TASK REQUIREMENTS ▸
Nothing below is to be printed except the lines between the line holding "- (3) A person" and the line holding "Body must consent to the nomination in writing.", inclusive, each exactly as it appears.

>>

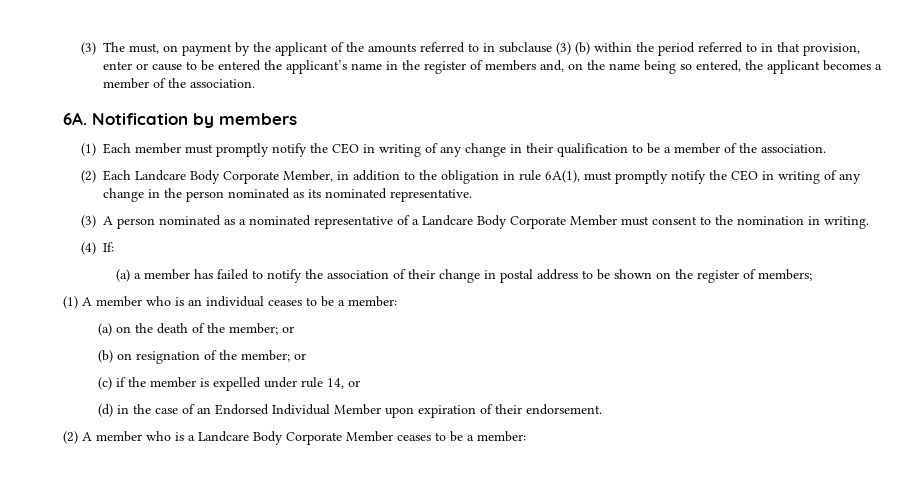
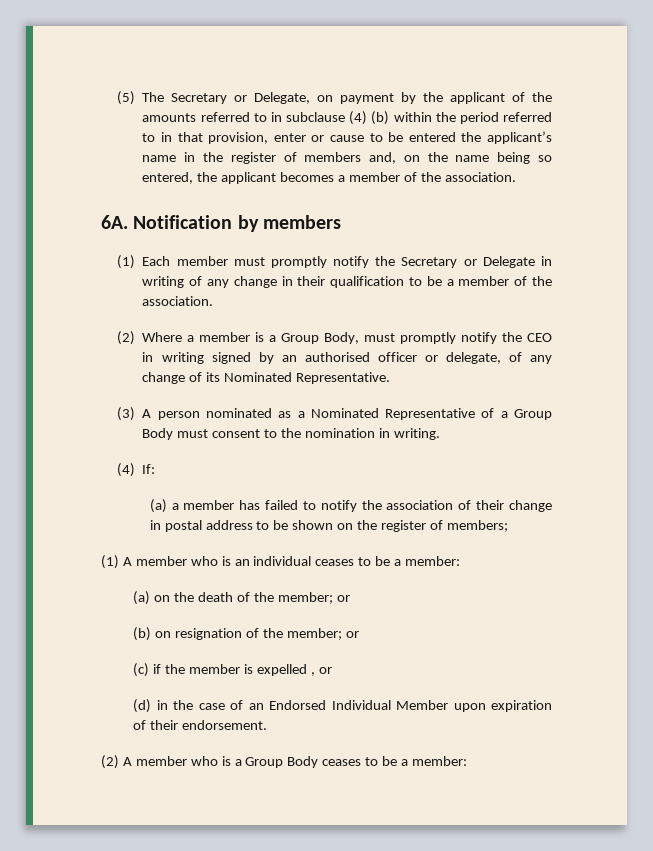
- (3) The must, on payment by the applicant of the amounts referred to in subclause (3) (b) within the period referred to in that provision, enter or cause to be entered the applicant’s name in the register of members and, on the name being so entered, the applicant becomes a member of the association.
+ (5) The Secretary or Delegate, on payment by the applicant of the amounts referred to in subclause (4) (b) within the period referred to in that provision, enter or cause to be entered the applicant’s name in the register of members and, on the name being so entered, the applicant becomes a member of the association.
- (1) Each member must promptly notify the CEO in writing of any change in their qualification to be a member of the association.
+ (1) Each member must promptly notify the Secretary or Delegate in writing of any change in their qualification to be a member of the association.
- (2) Each Landcare Body Corporate Member, in addition to the obligation in rule 6A(1), must promptly notify the CEO in writing of any change in the person nominated as its nominated representative.
+ (2) Where a member is a Group Body, must promptly notify the CEO in writing signed by an authorised officer or delegate, of any change of its Nominated Representative.
- (3) A person nominated as a nominated representative of a Landcare Body Corporate Member must consent to the nomination in writing.
+ (3) A person nominated as a Nominated Representative of a Group Body must consent to the nomination in writing.
- (c) if the member is expelled under rule 14, or
+ (c) if the member is expelled , or
- (2) A member who is a Landcare Body Corporate Member ceases to be a member:
+ (2) A member who is a Group Body ceases to be a member:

<<

ANSWER FOR THE TASK ▸
- (3) A person nominated as a nominated representative of a Landcare Body Corporate Member must consent to the nomination in writing.
+ (3) A person nominated as a Nominated Representative of a Group Body must consent to the nomination in writing.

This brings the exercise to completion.